PROBLEM REQUIREMENTS
Reproduce the data below verbatim from the line containing "- 表2-3-3运行核电厂生产季报" through its final line, and produce nothing more.

DATA

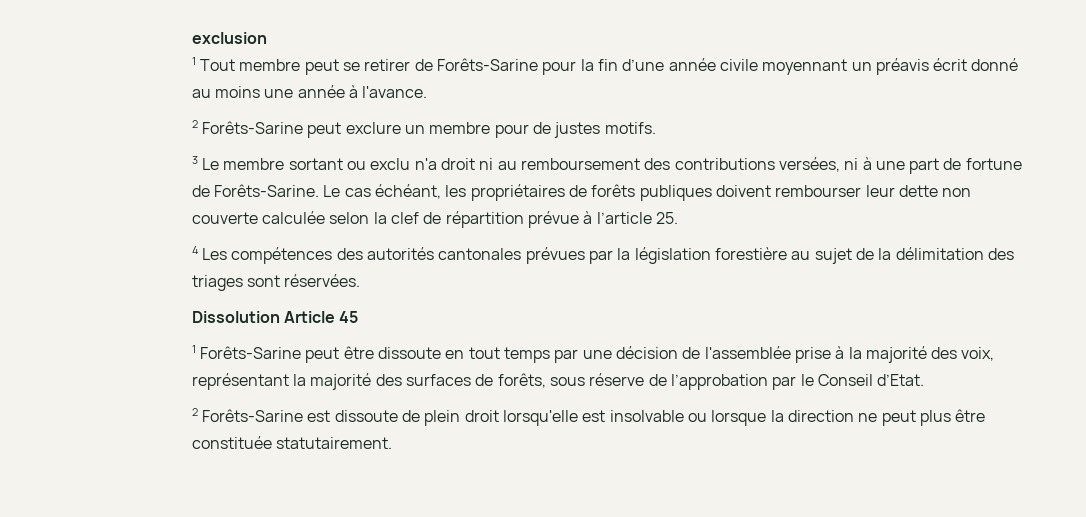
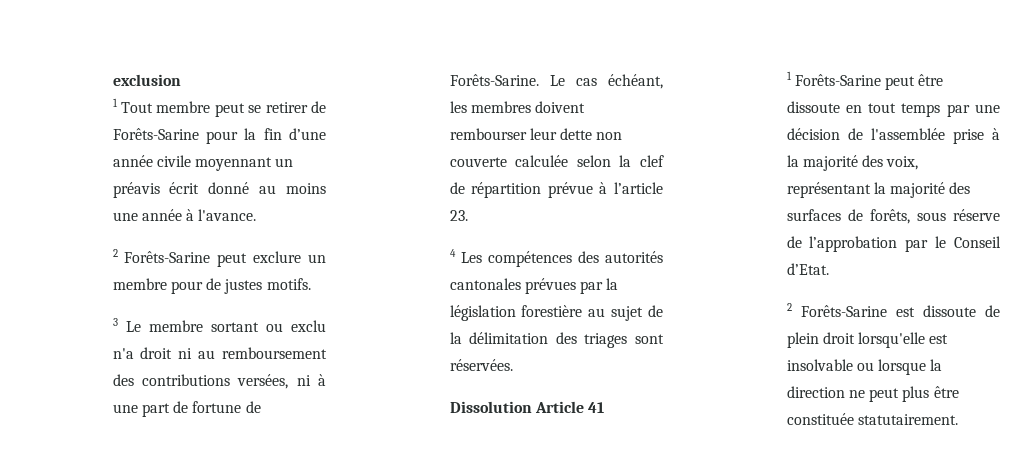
- Le cas échéant, les propriétaires de forêts publiques doivent rembourser leur dette non couverte calculée selon la clef de répartition prévue à l’article 25.
+ Le cas échéant, les membres doivent rembourser leur dette non couverte calculée selon la clef de répartition prévue à l’article 23.
- Dissolution Article 45
+ Dissolution Article 41

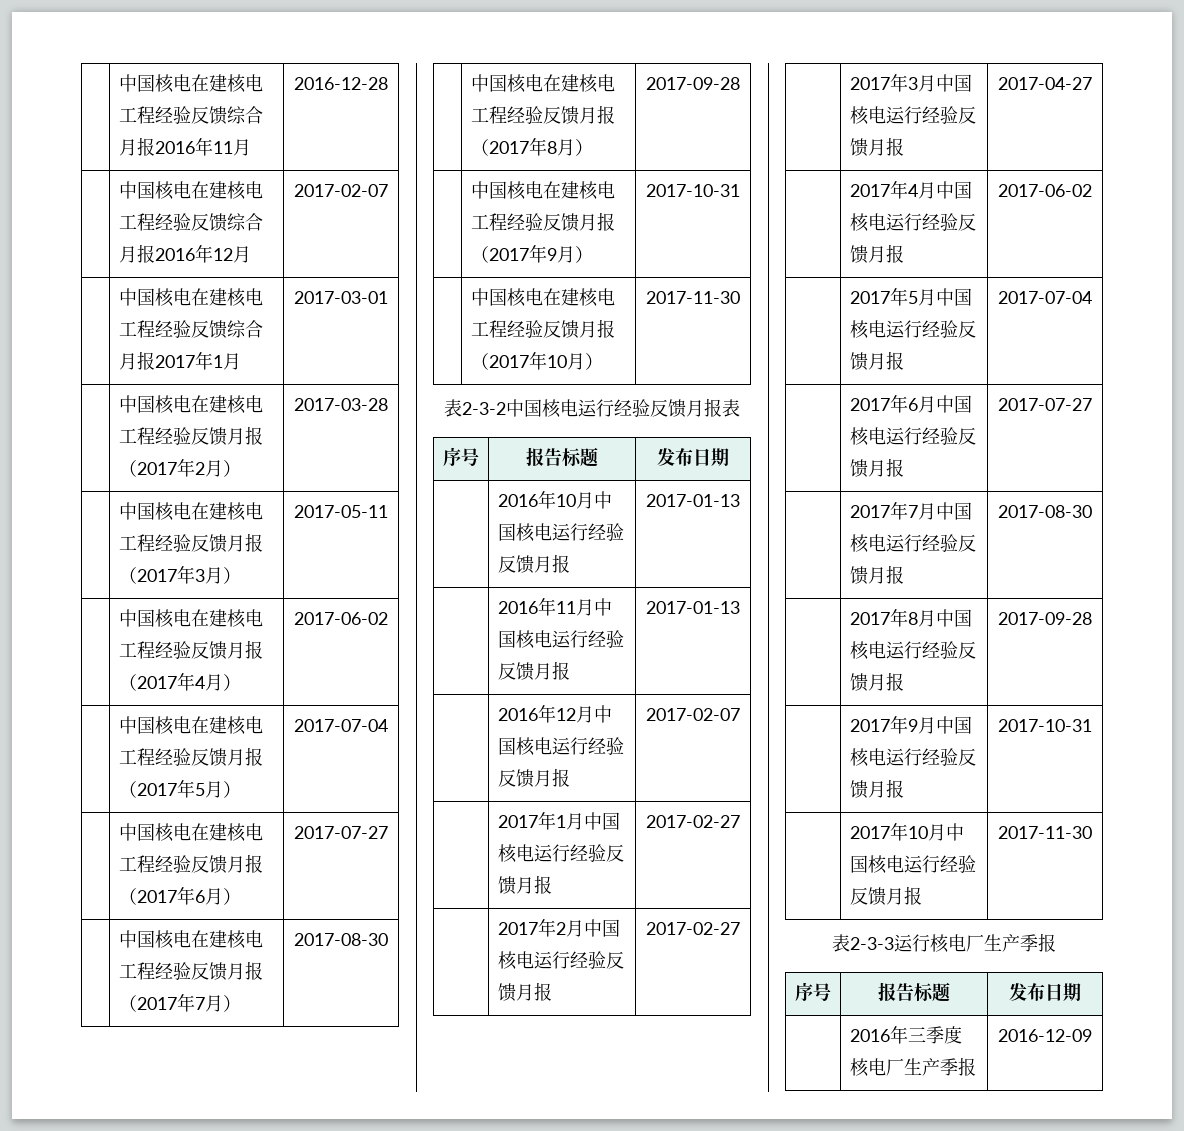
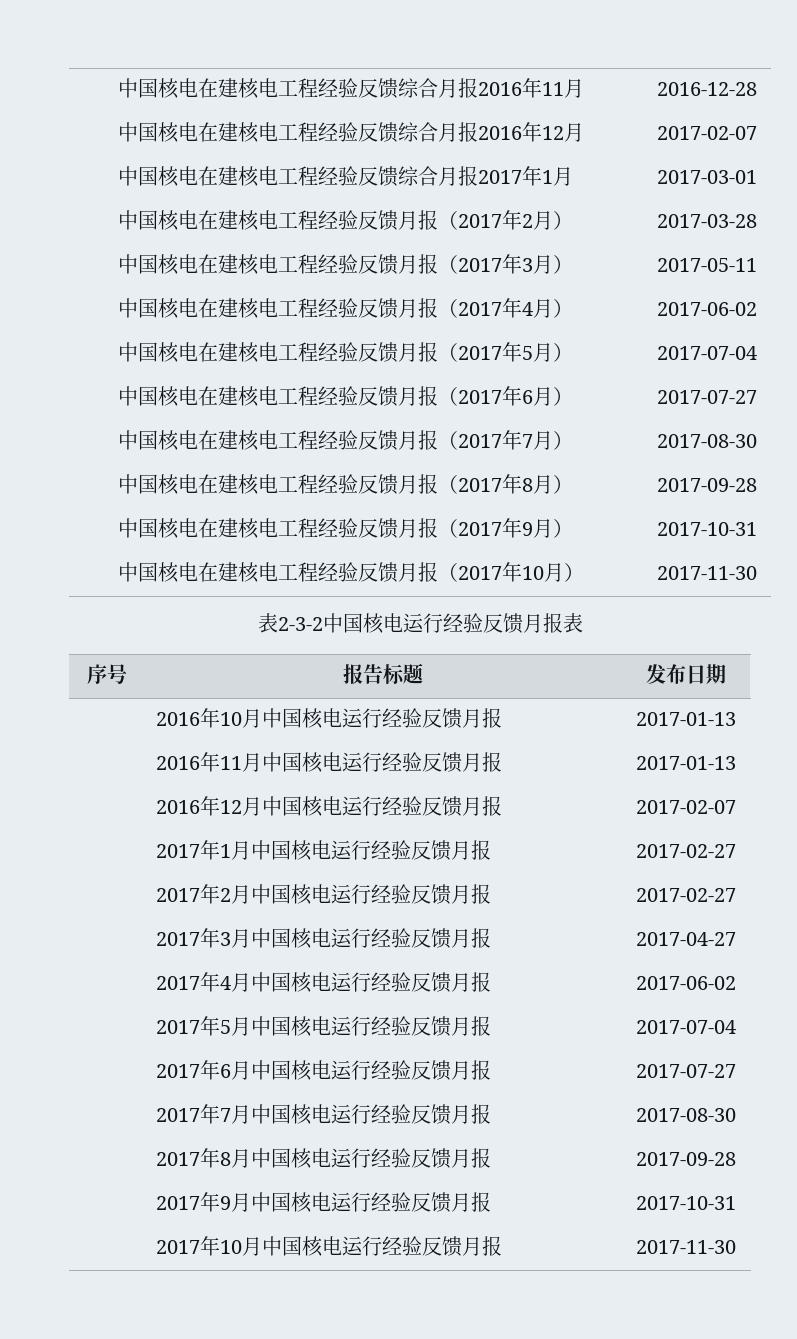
- 表2-3-3运行核电厂生产季报
- 序号 | 报告标题 | 发布日期
- | 2016年三季度核电厂生产季报 | 2016-12-09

RESULT
- 表2-3-3运行核电厂生产季报
- 序号 | 报告标题 | 发布日期
- | 2016年三季度核电厂生产季报 | 2016-12-09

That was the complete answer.